### Task statement
Copy every line from the data below in which the string "leave" can be found.

### Data for processing
########################################

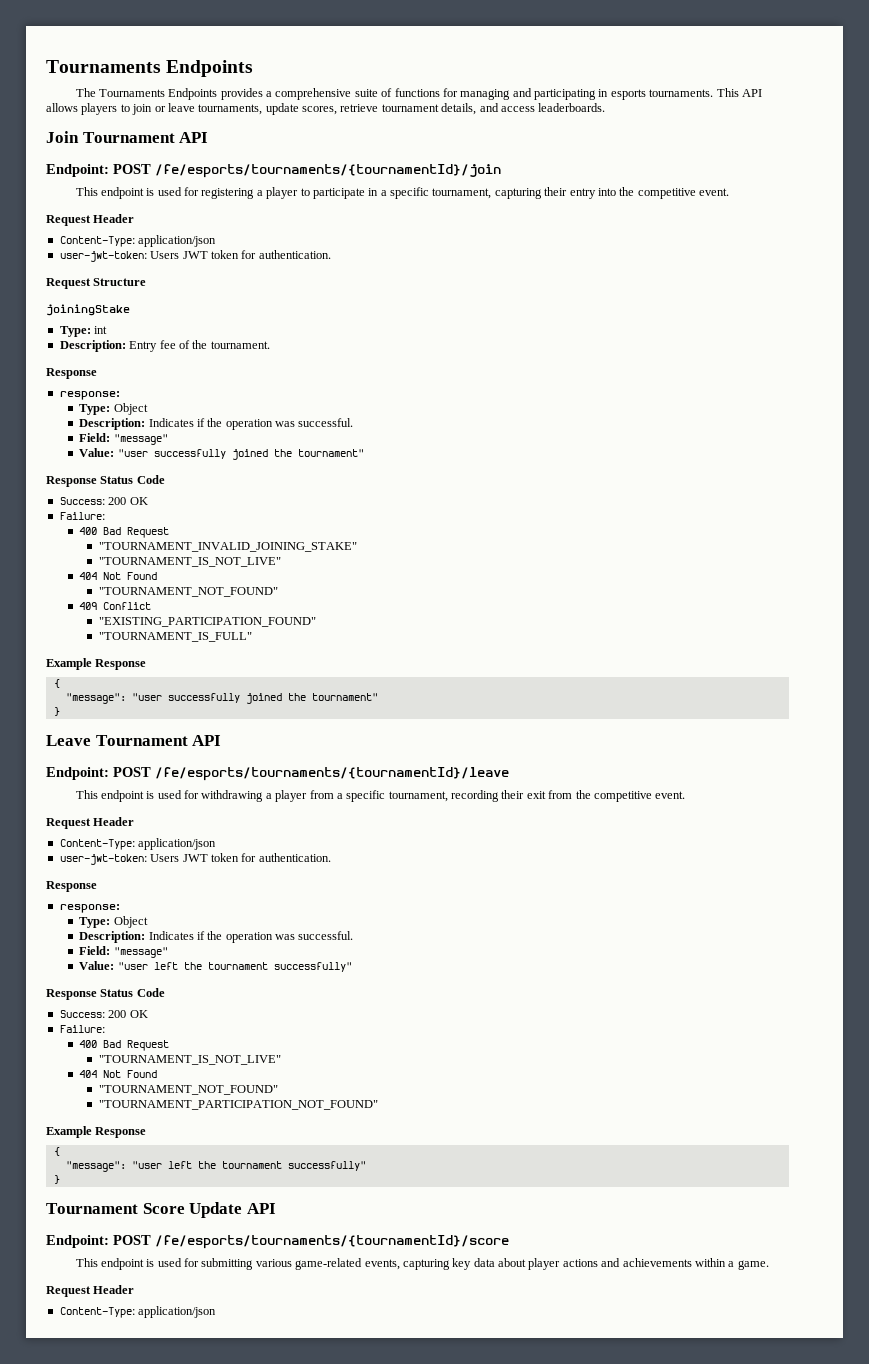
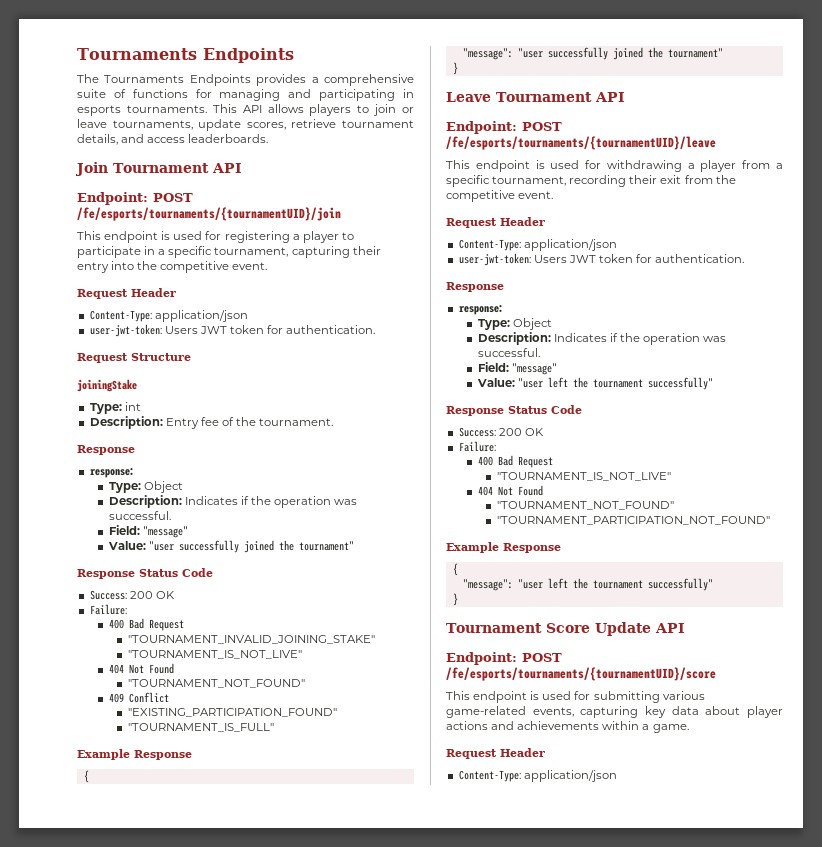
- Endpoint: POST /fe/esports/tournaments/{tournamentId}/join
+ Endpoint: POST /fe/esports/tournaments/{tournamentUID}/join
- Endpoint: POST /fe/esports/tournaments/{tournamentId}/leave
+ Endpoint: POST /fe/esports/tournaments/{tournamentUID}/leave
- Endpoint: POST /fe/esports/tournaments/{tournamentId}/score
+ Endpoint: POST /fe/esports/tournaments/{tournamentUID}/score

########################################

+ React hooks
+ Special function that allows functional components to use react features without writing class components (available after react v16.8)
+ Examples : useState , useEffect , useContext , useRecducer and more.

########################################

### Output
- Endpoint: POST /fe/esports/tournaments/{tournamentId}/leave
+ Endpoint: POST /fe/esports/tournaments/{tournamentUID}/leave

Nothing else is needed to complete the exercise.